From Research To Design
(If you’ve come to this from Twitter, I’m just testing my new Twitter WP plugin with this article)
Shortly after I wrote up some thoughts on test-driven UX, I happened to notice “Bridging User Research into Design” over on UX Matters.
In the article, 11 of the great and the good offer their thoughts on essentially the same thing as I was thinking about in my post: how to use research to create something you think is better than if you hadn’t done any.
The opinions offered are mostly about qualitative research, whereas I was focussing on quantitative in the form of multi-variate testing. However, I was surprised that the role of hypothesis was given very little consideration. In fact almost all seemed to ignore it altogether.

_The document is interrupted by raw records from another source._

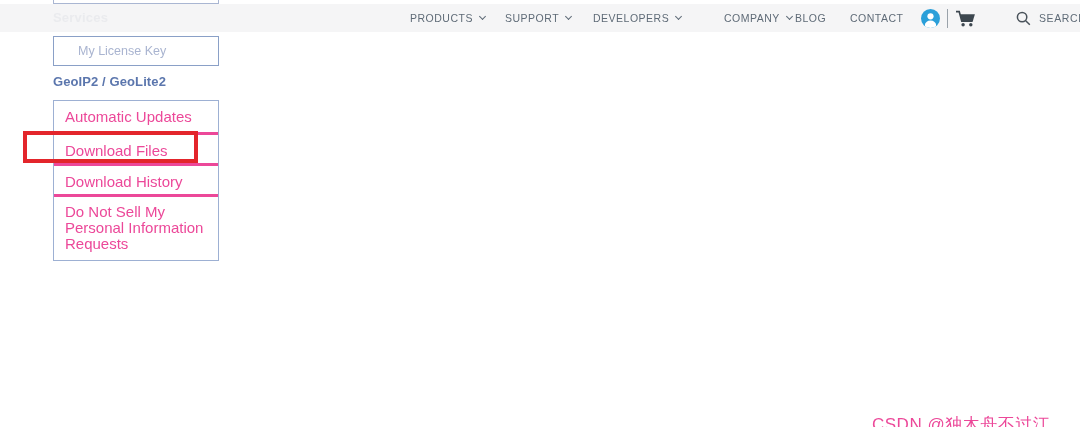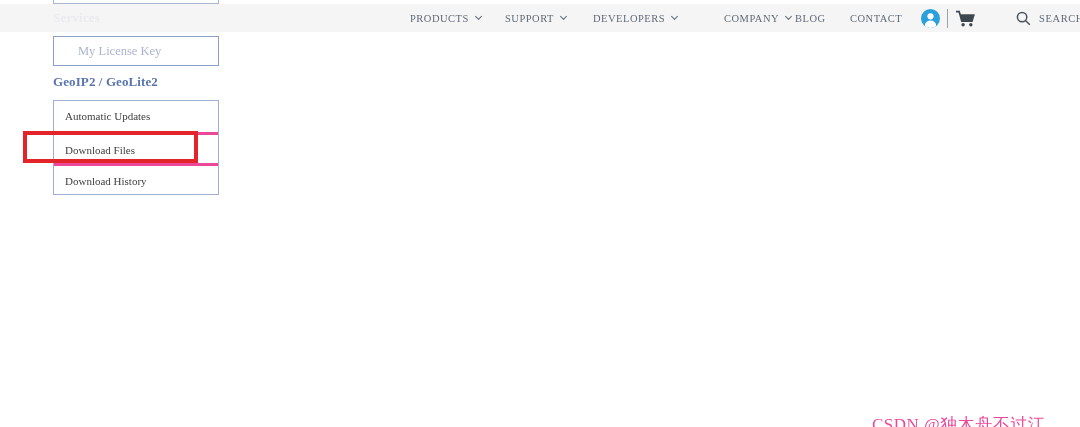"PRODUCTS" .page { font-family: Liberation Serif, serif -> Liberation Sans, sans-serif }
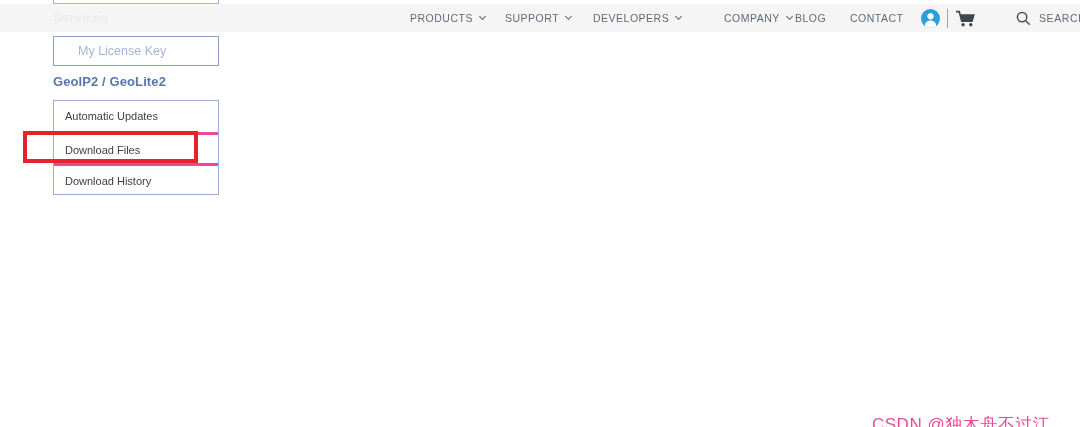"Automatic Updates" .menu-item { color: #404040 -> #ec4899; font-size: 11px -> 15px }
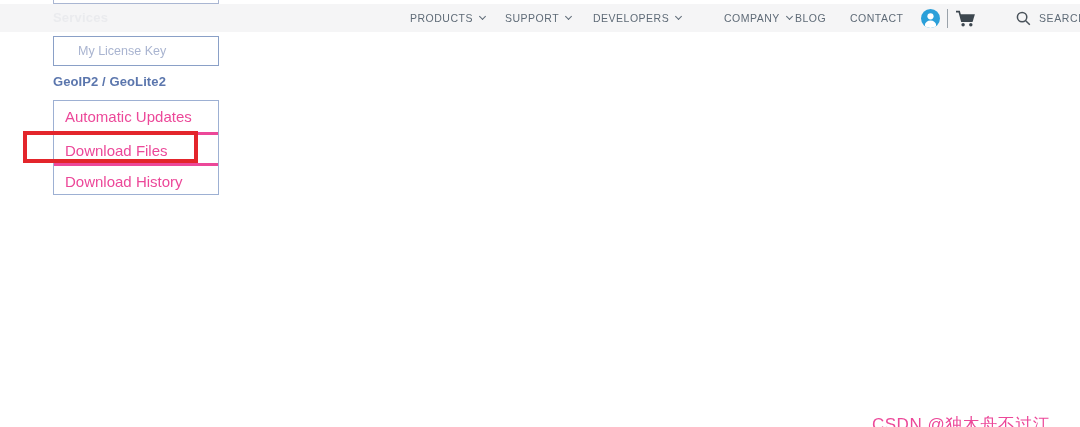"Do Not Sell My Personal" div.menu-item { html: none -> <div>Do Not Sell My Personal Information Requests</div> }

For example, Tobias Komischke’s statement that sums up the problem to avoid: “There’s nothing worse for a UX professional than standing in front of an empty, white wall“. But rather than concluding that the designer can avoid this scenario by having a design hypothesis (preferably based on research) before standing in front of the wall in the first place, he says:
“I just start with the first design alternative that comes to mind: think brainstorming with a pencil. Don’t constrain yourself, just sketch out as many ideas as you have. You can eliminate those that don’t make sense later. If you can show many design alternatives to your stakeholders, they can identify the good and not-so-good characteristics of each of them.”
Tobias isn’t talking about a situation in which no research has been done yet, so how can he be sure that his unconstrained (and why unconstrained?) ideas aren’t just his own opinion? What’s it going to be based on? Worse, how can stakeholders then “identify the good and not-so-good characteristics of each of them”? Isn’t that what a UX designer is supposed to help them do? On the strength of his opinions, I’m not going to be hiring Tobias any time soon!
Most of the other prescriptions offered by others in the article talk about the benefits of different types of research, and what the practice of good research must do in the general. This is all good, but sadly rather irrelevant to Tobias’s “white wall” problem. Doing research is easy – it’s what you do with the results that’s hard.
When it comes to offering advice on how to avoid the “white wall”, most have nothing to say, or descend to meaningless hand-waving: Adrian Howard’s “feedback loops”, Leo Frishberg’s “mapping a taxonomy”. Whitney Quesenbery starts with the laziest answer possible: telling readers to just read some books on the subject! But to her credit, she later hand-waves with the best of them like a true consultant.
Somewhere in the middle is Leo Frishberg, who describes a promising start, only to fizzle out at the end. He says he uses research to construct what is essentially a scenario-cum-persona. The “bridge” then appears from this as a “goal” (here from a persona-like construction describing somebody who needs to produce financial reports):
“Produce ad hoc or customer-specific reports—from scratch and by combining elements of existing reports—without having to go through Engineering.”
But given such a goal, isn’t the designer still staring at Tobias’s “white wall”? What hypothetical thing(s) do we hold true about the user’s motivations, their desires or their problems in using the interface? These things need to dictate whether they should see a sliding panel, have a long scrolling page, use voice input or command-line, etc. What is the direction we need to follow, then subsequently test? To this end, it would be better to have an hypothesis in this case like:
“Users hate creating reports by navigating through lists of elements. Constructing reports using natural language allows them to concentrate on the output of the report rather than their construction.”
Such an hypothesis may well be wrong. The resulting UI may be too unfamiliar, technically impractical, or have another problems. But it provides a design direction that can then be followed and tested (preferably according the outline in my earlier blog post).
The only person who has anything tangible to say in terms of actually bridging the gap into the activity of design itself seems to be Dana Chisnell at the end of the article. In her Step d. of “process for bridging research into design” she says that the team should, after discussing what was observed during a research session,
“… develop theories about what to do to solve the observed issues, creating a design direction that the team can then prototype and test. And the cycle starts again.”
It would have been nice of her to give an actual example of a “design direction” like I did above, but I’ll give her the benefit of the doubt on that.
So, 11 luminaries, 1 decent piece of practical advice for those staring at the blank wall while their heads are spinning with research findings.
If that’s a measure of the vitality of practice in the field of user experience design today, then I might consider coming out like Ryan Carson!